▶ [PROBLEM REQUIREMENTS]: Your reply should hold every entry below exactly as written and none of the pictures.

(MATERIAL TO PROCESS begins)

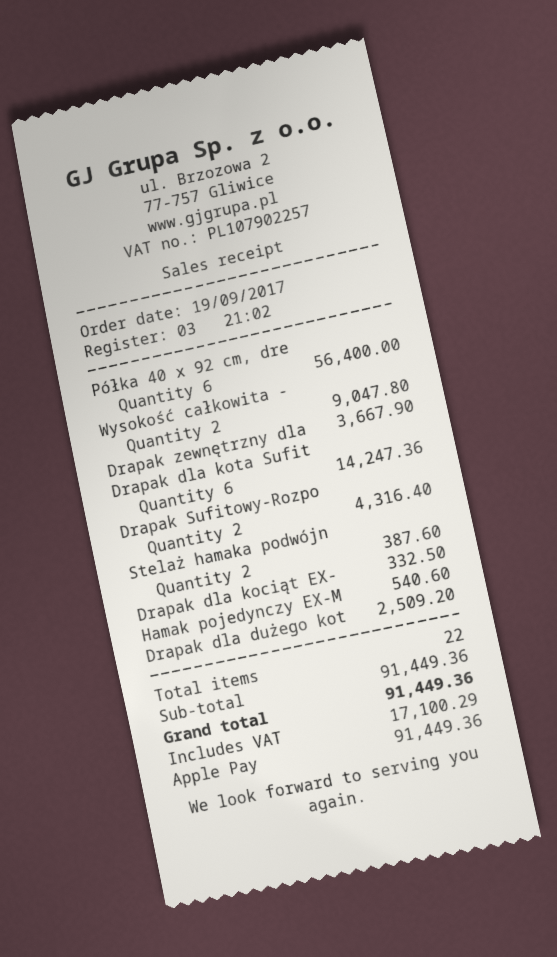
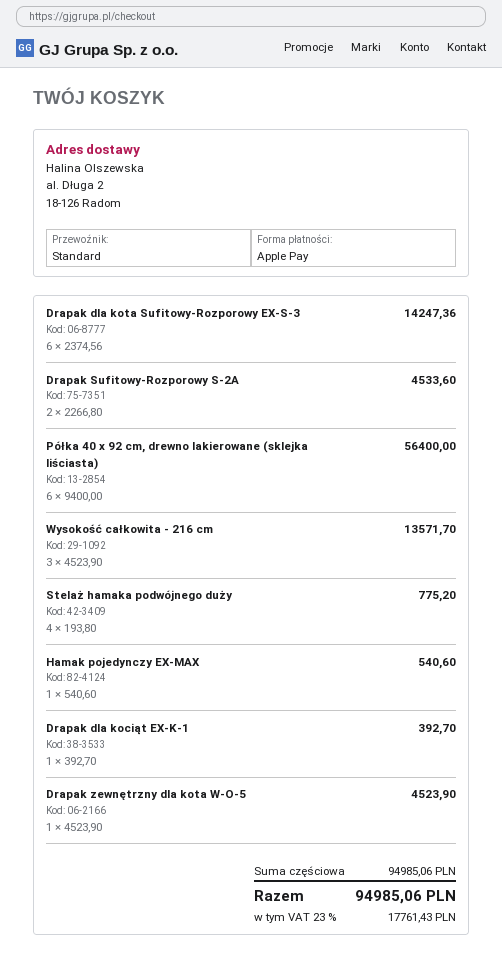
Wysokość całkowita -: 2 for 9047.80 -> 3 for 13571.70
Drapak zewnętrzny dla: 1 for 3667.90 -> 1 for 4523.90
Drapak Sufitowy-Rozpo: 2 for 4316.40 -> 2 for 4533.60
Stelaż hamaka podwójn: 2 for 387.60 -> 4 for 775.20
Drapak dla kociąt EX-: 1 for 332.50 -> 1 for 392.70
Drapak dla dużego kot: 1 for 2509.20 -> none
subtotal: 91449.36 -> 94985.06
tax: 17100.29 -> 17761.43
total: 91449.36 -> 94985.06

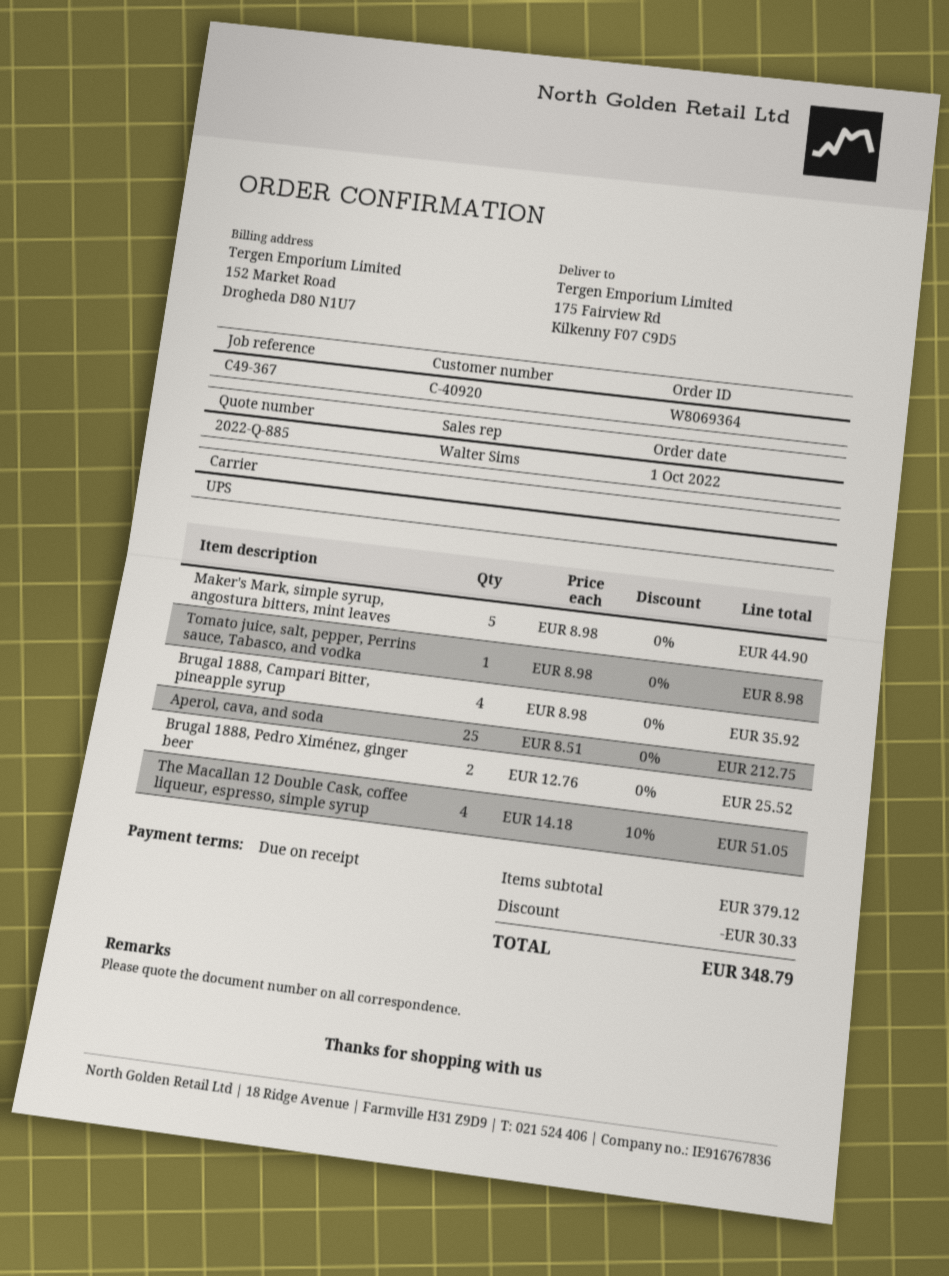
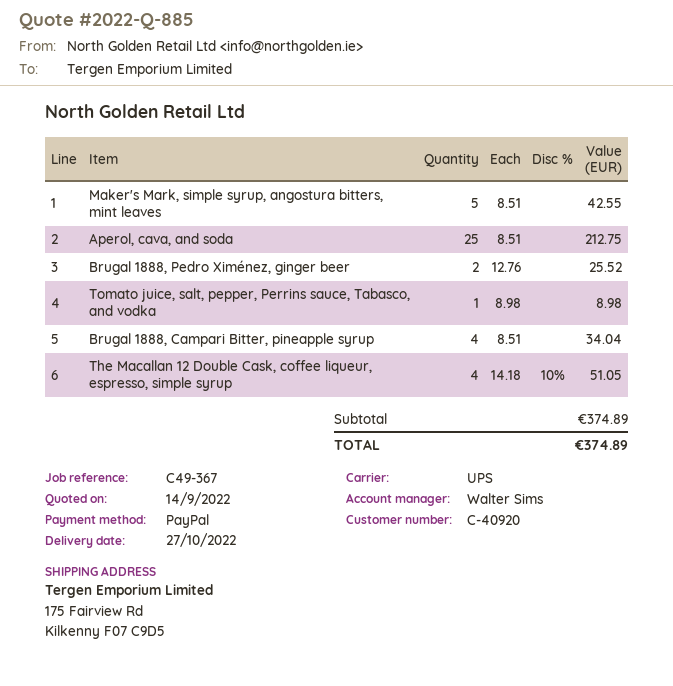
Maker's Mark, simple syrup, angostura bitters, mint leaves: 5 x 8.98 = 44.90 -> 5 x 8.51 = 42.55
Brugal 1888, Campari Bitter, pineapple syrup: 4 x 8.98 = 35.92 -> 4 x 8.51 = 34.04
subtotal: 379.12 -> 374.89
discount: 30.33 -> none
total: 348.79 -> 374.89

(MATERIAL TO PROCESS ends)

▶ [EXERCISE ANSWER]:
Wysokość całkowita -: 2 for 9047.80 -> 3 for 13571.70
Drapak zewnętrzny dla: 1 for 3667.90 -> 1 for 4523.90
Drapak Sufitowy-Rozpo: 2 for 4316.40 -> 2 for 4533.60
Stelaż hamaka podwójn: 2 for 387.60 -> 4 for 775.20
Drapak dla kociąt EX-: 1 for 332.50 -> 1 for 392.70
Drapak dla dużego kot: 1 for 2509.20 -> none
subtotal: 91449.36 -> 94985.06
tax: 17100.29 -> 17761.43
total: 91449.36 -> 94985.06

Maker's Mark, simple syrup, angostura bitters, mint leaves: 5 x 8.98 = 44.90 -> 5 x 8.51 = 42.55
Brugal 1888, Campari Bitter, pineapple syrup: 4 x 8.98 = 35.92 -> 4 x 8.51 = 34.04
subtotal: 379.12 -> 374.89
discount: 30.33 -> none
total: 348.79 -> 374.89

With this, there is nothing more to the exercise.